Silvestre Carina Carvalho, Santos Lincoln Marques Cavalcante, de Oliveira-Filho Alfredo Dias, de Lyra Divaldo Pereira
Laboratory of Teaching and Research in Social Pharmacy (LEPFS), Department of Pharmacy, Federal University of Sergipe, Cidade Universitária "Prof. José Aloísio Campos", Jardim Rosa Elze, São Cristóvão, Sergipe, CEP: 49100-000, Brazil.
School of Nursery and Pharmacy (ESENFAR), Federal University of Alagoas, Maceió, Alagoas, Brazil.
Int J Clin Pharm. 2017 Oct;39(5):985-988. doi: 10.1007/s11096-017-0519-2.
Medications are perceived as health risk factors, because they might cause damage if used improperly. In this context, an adequate assessment of medication use history should be encouraged, especially in transitions of care to avoid unintended medication discrepancies (UMDs). In a case-controlled study, we investigated potential risk factors for UMDs at hospital admission and found that 150 (42%) of the 358 patients evaluated had one or more UMDs. We were surprised to find that there was no record of a patient and/or relative interview on previous use of medication in 117 medical charts of adult patients (44.8%). Similarly, in the medical charts of 52 (53.6%) paediatric patients, there was no record of parents and/or relatives interviews about prior use of medications. One hundred thirty-seven medical charts of adult patients (52.4%) and seventy-two medical charts of paediatric patients (74.2%) had no record about medication allergies and intolerances. In other words, there was a lack of basic documentation regarding the patient's medication use history. As patients move between settings in care, there is insufficient tracking of verbal and written information related to medication changes, which results in a progressive and cumulative loss of information, as evidenced by problems associated with clinical transfers and medication orders. Proper documentation of medication information during transfer is a key step in the procedure; hence, it should be rightly performed. It remains unclear whether interviews, and other investigations about medication use history have been performed but have not been recorded as health-care data. Therefore, it is crucial to the improvement of medication use safety that documentation of all drug-related information-even if not directly related to the actual event-become routine practice in health-care organizations, since 'what is not written does not exist'.

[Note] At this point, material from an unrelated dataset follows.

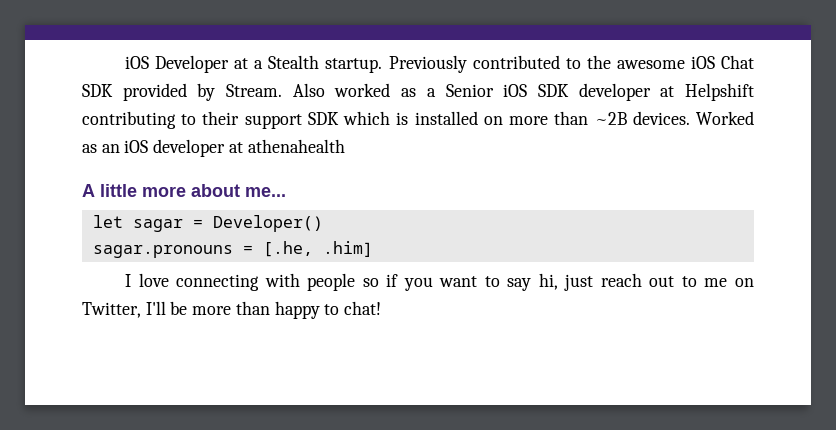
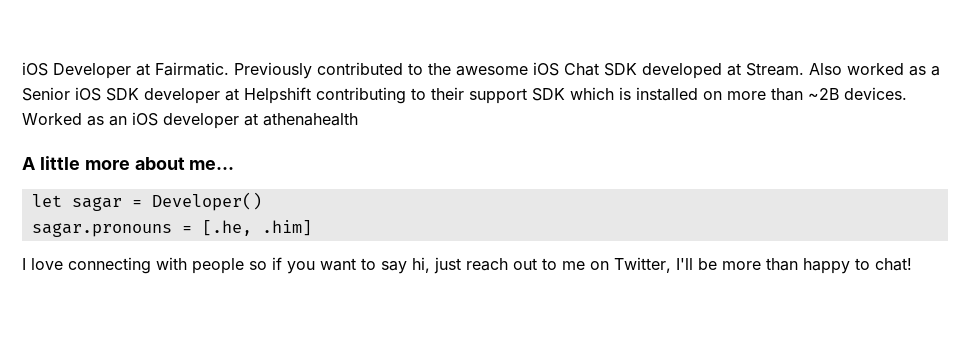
[254,55,383,73] a Stealth startup. -> [155,62,229,76] Fairmatic.
[122,83,216,101] provided by -> [642,63,741,79] developed at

药物被视为健康风险因素,因为如果使用不当可能会造成损害。在这种情况下,应鼓励对用药史进行充分评估,尤其是在护理转接过程中,以避免意外的用药差异(UMD)。在一项病例对照研究中,我们调查了入院时发生UMD的潜在风险因素,发现358例接受评估的患者中有150例(42%)存在一个或多个UMD。我们惊讶地发现,在117份成年患者的病历(44.8%)中,没有患者和/或亲属关于先前用药情况的访谈记录。同样,在52份儿科患者的病历(53.6%)中,也没有父母和/或亲属关于先前用药情况的访谈记录。137份成年患者的病历(52.4%)和72份儿科患者的病历(74.2%)没有关于药物过敏和不耐受的记录。换句话说,缺乏关于患者用药史的基本记录。随着患者在不同护理机构之间转移,与用药变化相关的口头和书面信息缺乏足够的跟踪,这导致信息逐渐累积丢失,临床转接和用药医嘱相关问题就是明证。转接过程中对用药信息进行妥善记录是该流程的关键步骤;因此,应该正确执行。目前尚不清楚是否进行了关于用药史的访谈及其他调查,但未作为医疗保健数据记录下来。因此,对于提高用药安全至关重要的是,在医疗保健机构中,记录所有与药物相关的信息——即使与实际事件没有直接关联——应成为常规做法,因为“未记录的就不存在”。